_Exercise details:_
Extract each line of the material that follows exactly and omit its pictures.

_Entries provided:_
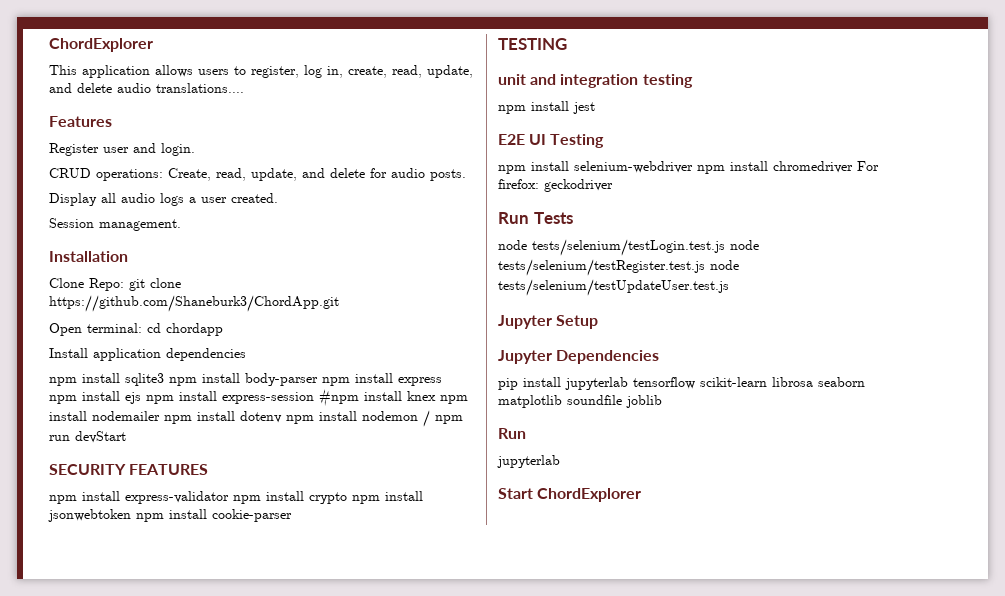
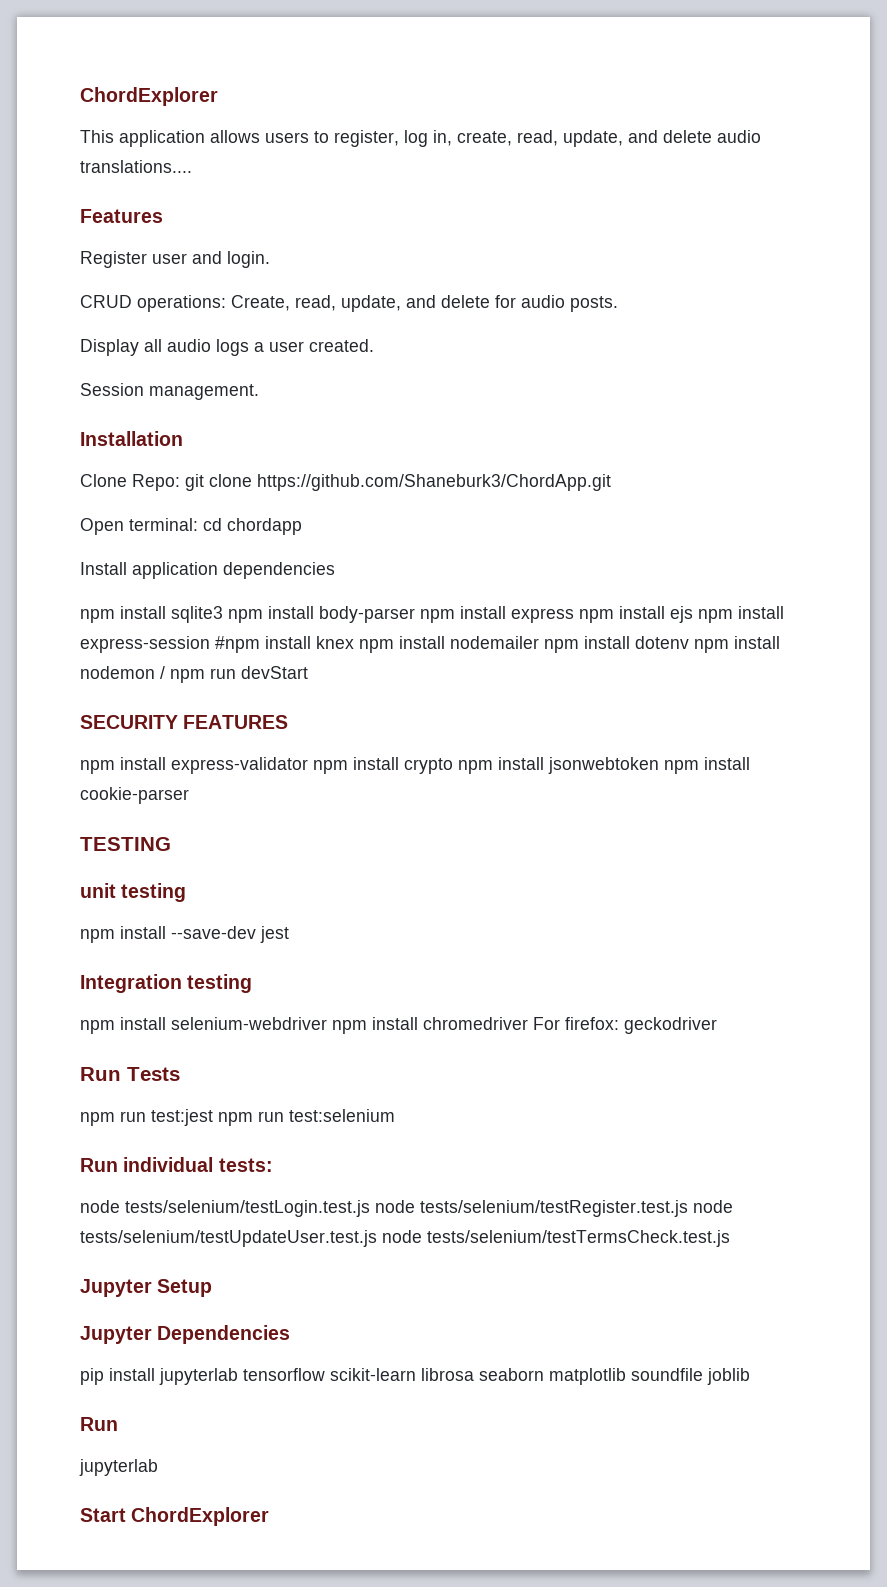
- unit and integration testing
- npm install jest
+ unit testing
+ npm install --save-dev jest
- E2E UI Testing
+ Integration testing
+ npm run test:jest npm run test:selenium
+ Run individual tests:
- node tests/selenium/testLogin.test.js node tests/selenium/testRegister.test.js node tests/selenium/testUpdateUser.test.js
+ node tests/selenium/testLogin.test.js node tests/selenium/testRegister.test.js node tests/selenium/testUpdateUser.test.js node tests/selenium/testTermsCheck.test.js

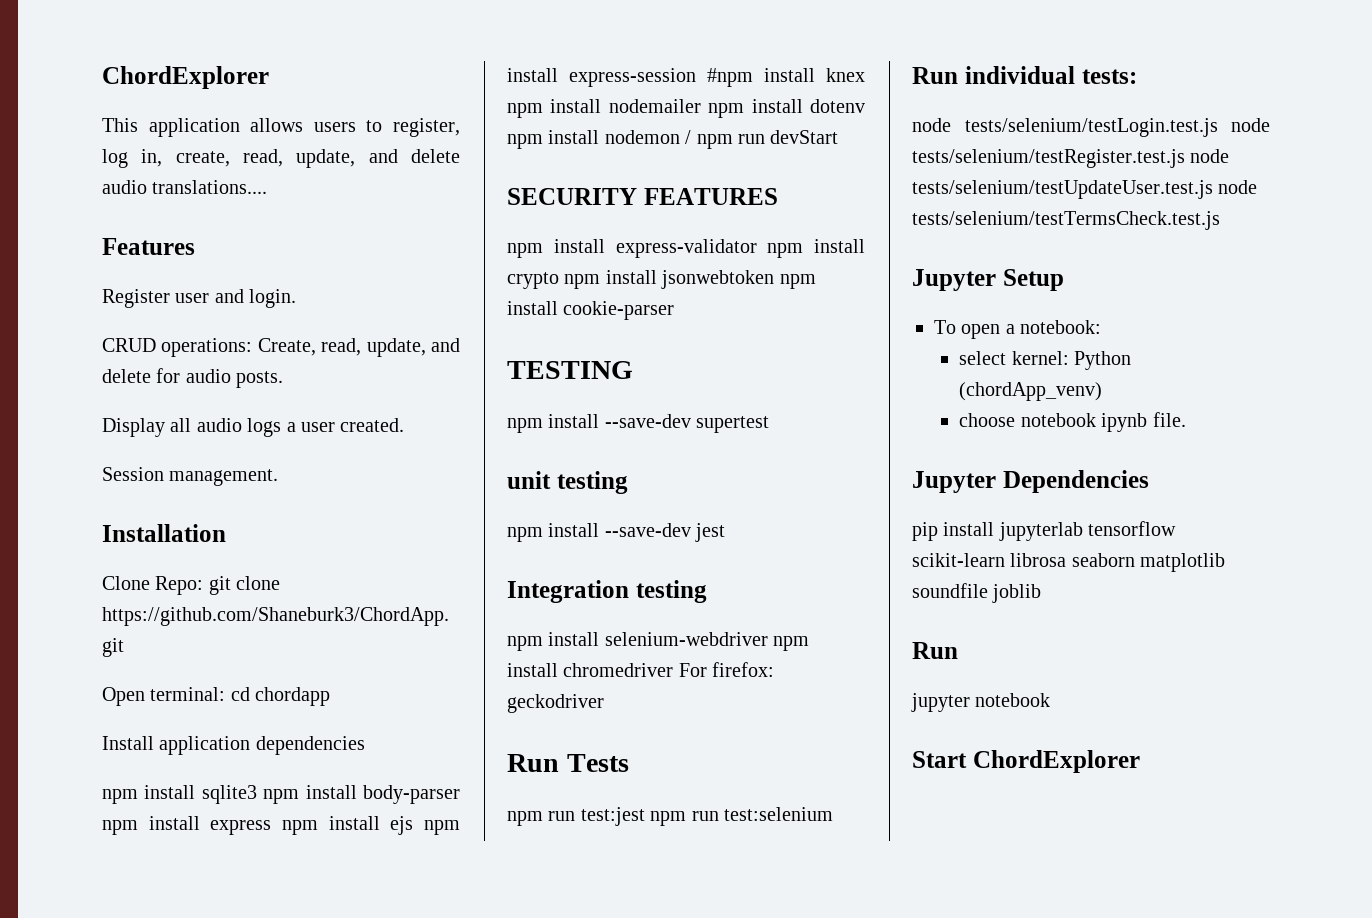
+ npm install --save-dev supertest
+ To open a notebook:
+ select kernel: Python (chordApp_venv)
+ choose notebook ipynb file.
  pip install jupyterlab tensorflow scikit-learn librosa seaborn matplotlib soundfile joblib
  Run
- jupyterlab
+ jupyter notebook

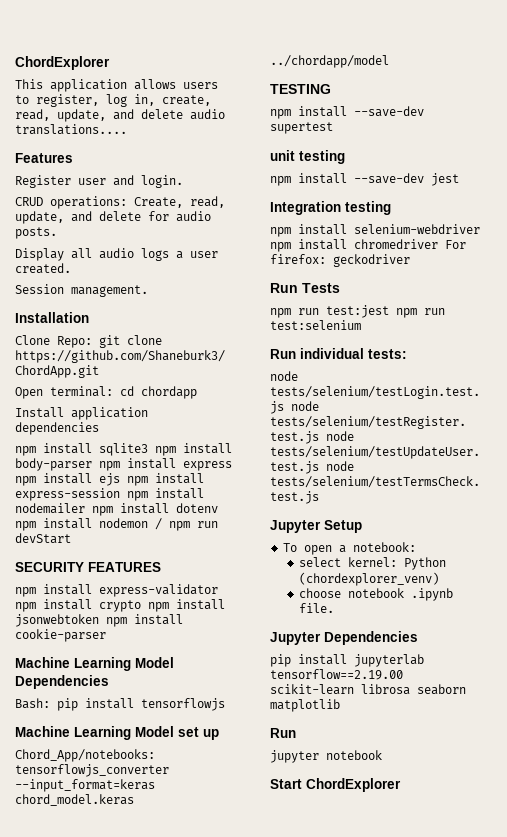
- npm install sqlite3 npm install body-parser npm install express npm install ejs npm install express-session #npm install knex npm install nodemailer npm install dotenv npm install nodemon / npm run devStart
+ npm install sqlite3 npm install body-parser npm install express npm install ejs npm install express-session npm install nodemailer npm install dotenv npm install nodemon / npm run devStart
+ Machine Learning Model Dependencies
+ Bash: pip install tensorflowjs
+ Machine Learning Model set up
+ Chord_App/notebooks: tensorflowjs_converter --input_format=keras chord_model.keras ../chordapp/model
- select kernel: Python (chordApp_venv)
+ select kernel: Python (chordexplorer_venv)
- choose notebook ipynb file.
+ choose notebook .ipynb file.
- pip install jupyterlab tensorflow scikit-learn librosa seaborn matplotlib soundfile joblib
+ pip install jupyterlab tensorflow==2.19.00 scikit-learn librosa seaborn matplotlib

_Problem solution:_
- unit and integration testing
- npm install jest
+ unit testing
+ npm install --save-dev jest
- E2E UI Testing
+ Integration testing
+ npm run test:jest npm run test:selenium
+ Run individual tests:
- node tests/selenium/testLogin.test.js node tests/selenium/testRegister.test.js node tests/selenium/testUpdateUser.test.js
+ node tests/selenium/testLogin.test.js node tests/selenium/testRegister.test.js node tests/selenium/testUpdateUser.test.js node tests/selenium/testTermsCheck.test.js

+ npm install --save-dev supertest
+ To open a notebook:
+ select kernel: Python (chordApp_venv)
+ choose notebook ipynb file.
  pip install jupyterlab tensorflow scikit-learn librosa seaborn matplotlib soundfile joblib
  Run
- jupyterlab
+ jupyter notebook

- npm install sqlite3 npm install body-parser npm install express npm install ejs npm install express-session #npm install knex npm install nodemailer npm install dotenv npm install nodemon / npm run devStart
+ npm install sqlite3 npm install body-parser npm install express npm install ejs npm install express-session npm install nodemailer npm install dotenv npm install nodemon / npm run devStart
+ Machine Learning Model Dependencies
+ Bash: pip install tensorflowjs
+ Machine Learning Model set up
+ Chord_App/notebooks: tensorflowjs_converter --input_format=keras chord_model.keras ../chordapp/model
- select kernel: Python (chordApp_venv)
+ select kernel: Python (chordexplorer_venv)
- choose notebook ipynb file.
+ choose notebook .ipynb file.
- pip install jupyterlab tensorflow scikit-learn librosa seaborn matplotlib soundfile joblib
+ pip install jupyterlab tensorflow==2.19.00 scikit-learn librosa seaborn matplotlib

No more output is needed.